# NEw Holland 570- Pulling my hair out



## Febrink (Feb 15, 2012)

Ok guy and gals here we go again down mechanic lane. I just purchased a New Holland 570 from a farmer. The baler looked great and he ran it for me and it worked fine. I paid for it drove home with it and was excited to hit the field with it. First field was under the old owners settings Bales were a little long and since I am using KUHN accumulator I had to back the pressure off and shorten the bales.

Then the problems started. go figure. I started breaking shear pins. At first I just thought I had clogged the chute as I was baling in some thicker grass hay. I replaced the shear pin and cleaned out the chamber. Fired it up and Pop pen broke. I got to looking and found the spring that holds the tie actuator in place was broken. I went to local farm store as dealer was closed. They had one very close to the broken one. Replaced the spring reset the needles and was off again. made it twenty feet till shear pen broke again. I got to looking and can not find the reason. It seems that every time I start and the plunger comes forward I am hitting the safety catch so it so wont break . The needles. I am super frustrated and help out there?


----------



## Tx Jim (Jun 30, 2014)

Sounds as if needles need to be moved to home position. If you don't have an operators manual you need to get one & read it.


----------



## Febrink (Feb 15, 2012)

Had a long post added to this and lost it.
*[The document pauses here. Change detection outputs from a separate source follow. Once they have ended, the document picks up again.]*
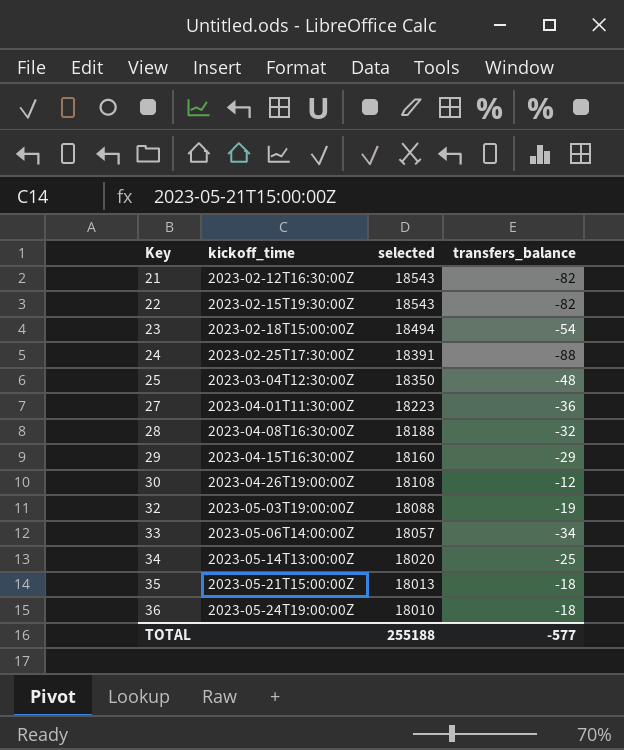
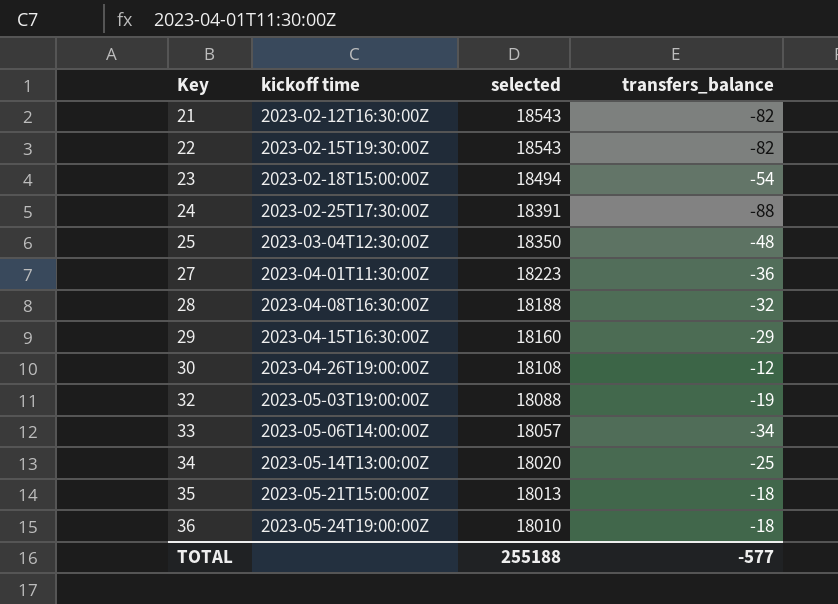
column name: kickoff_time -> kickoff time

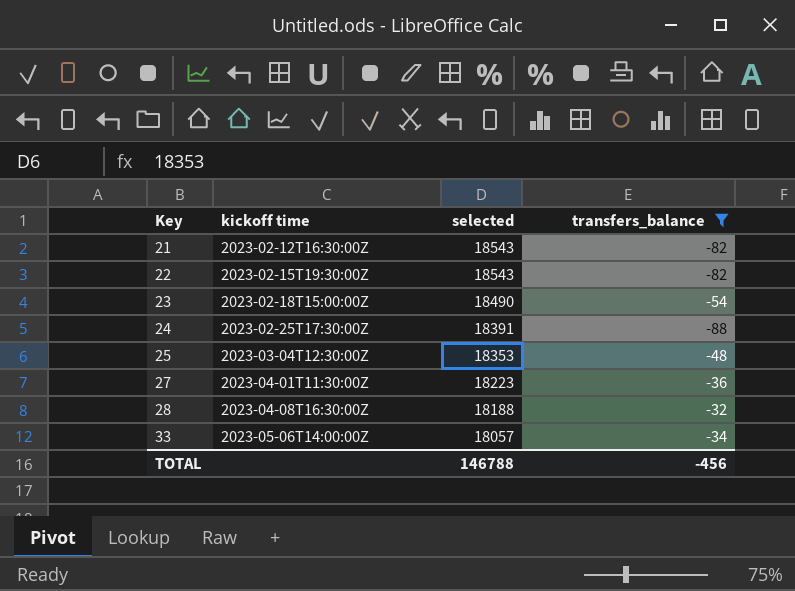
filter: none -> transfers_balance <= -32
23 | selected: 18494 -> 18490
25 | selected: 18350 -> 18353
TOTAL | selected: 255188 -> 146788
TOTAL | transfers_balance: -577 -> -456

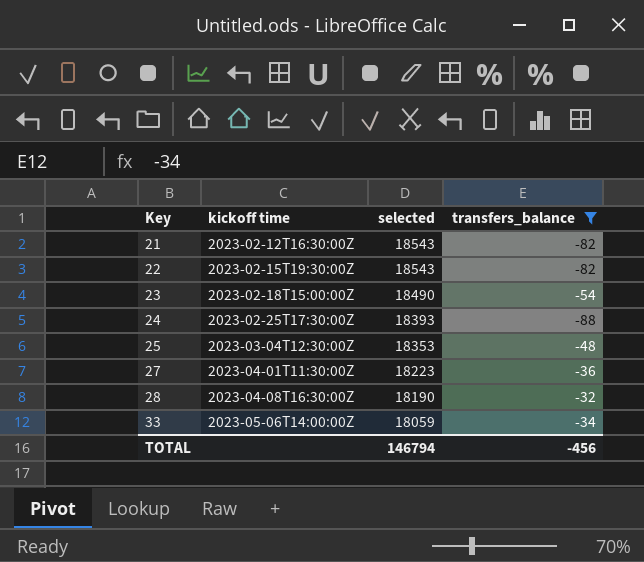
24 | selected: 18391 -> 18393
28 | selected: 18188 -> 18190
33 | selected: 18057 -> 18059
TOTAL | selected: 146788 -> 146794

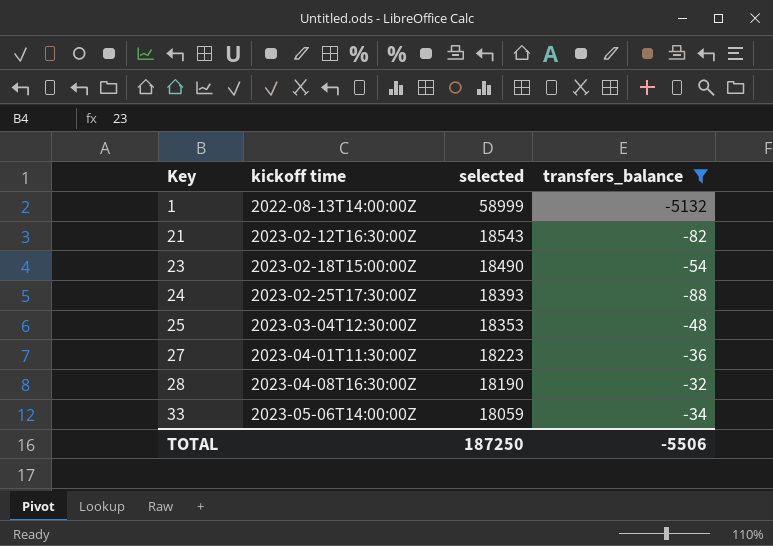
row 22: 2023-02-15T19:30:00Z | 18543 | -82 -> none
row 1: none -> 2022-08-13T14:00:00Z | 58999 | -5132
TOTAL | selected: 146794 -> 187250
TOTAL | transfers_balance: -456 -> -5506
Basically what I have realized is the needles are not going completely into the home position. I have no idea why this is happening, but it is causing the safety catch to activate every time the needles work. I don't know if there is a shear pen that is sheared for the needles/ knotters. My baler looks similar to the one in Stuckey 1's NH570 thread. ( second pic) I am calling the local dealer tom to see if they have any ideas. The scary thing is there is a 40 percent chance of rain tonight and I am custom baling this field. Any ideas guys give me a shout please.


----------



## Febrink (Feb 15, 2012)

Tx Jim said:


> Sounds as if needles need to be moved to home position. If you don't have an operators manual you need to get one & read it.


Tx Jim, I have the operators manual but it does not tell you how to time the needles. It omits basically the most useful stuff in my humble opinion they want you to take it to the dealer for repair.


----------



## Tx Jim (Jun 30, 2014)

JD sq baler operators manuals having timing procedure so I thought NH OM would contain timing info.but here's what I located on Google.HTH'sJim


----------



## Tx Jim (Jun 30, 2014)

Look to be sure needle lift shear bolt(parts key 39) or trip dog spring(parts key 54) is intact


----------



## Febrink (Feb 15, 2012)

Thanks TX Jim ,

Ill be back at it first thing in the morning. Ill let ya know what I find out with it. If I cant figure it out in the morning Im dragging it to the shop and telling them to fix it. Repair bill may be high but I have got to get into the fields.


----------



## Tx Jim (Jun 30, 2014)

Look to be sure needle lift shear bolt(parts key 39) or trip dog spring(parts key 54) is intact. Sorry but I inadvertently cut off the #54 but it's the spring in the lower LH corner of parts photo.


----------



## Teslan (Aug 20, 2011)

Doest the baler have a timing diagram inside the door on the front of the baler above the pickup? My last couple of NH did.


----------



## Febrink (Feb 15, 2012)

Teslan,

Ill be honest I don't know. I don't remember seeing one but that does not mean there is not one. I am at work right now or I would check. You can bet I will be checking that as well in the morning.

Tx Jim, Where on earth did you find that last photo I search and cant find hardly anything relating to the 570 unless you want to buy one on tractor house.


----------



## mike10 (May 29, 2011)

There are two springs in the area you describe. There is a small spring @ 1/2" in diameter on the clutch dog. There is a heavier spring on the trip lever linkage. If the heavier spring broke, you will have damage to the trip lever pivot support and the lever that pivots in it. If that happens the clutch dog will not contract the knotter stop properly.


----------



## Febrink (Feb 15, 2012)

mike10 said:


> There are two springs in the area you describe. There is a small spring @ 1/2" in diameter on the clutch dog. There is a heavier spring on the trip lever linkage. If the heavier spring broke, you will have damage to the trip lever pivot support and the lever that pivots in it. If that happens the clutch dog will not contract the knotter stop properly.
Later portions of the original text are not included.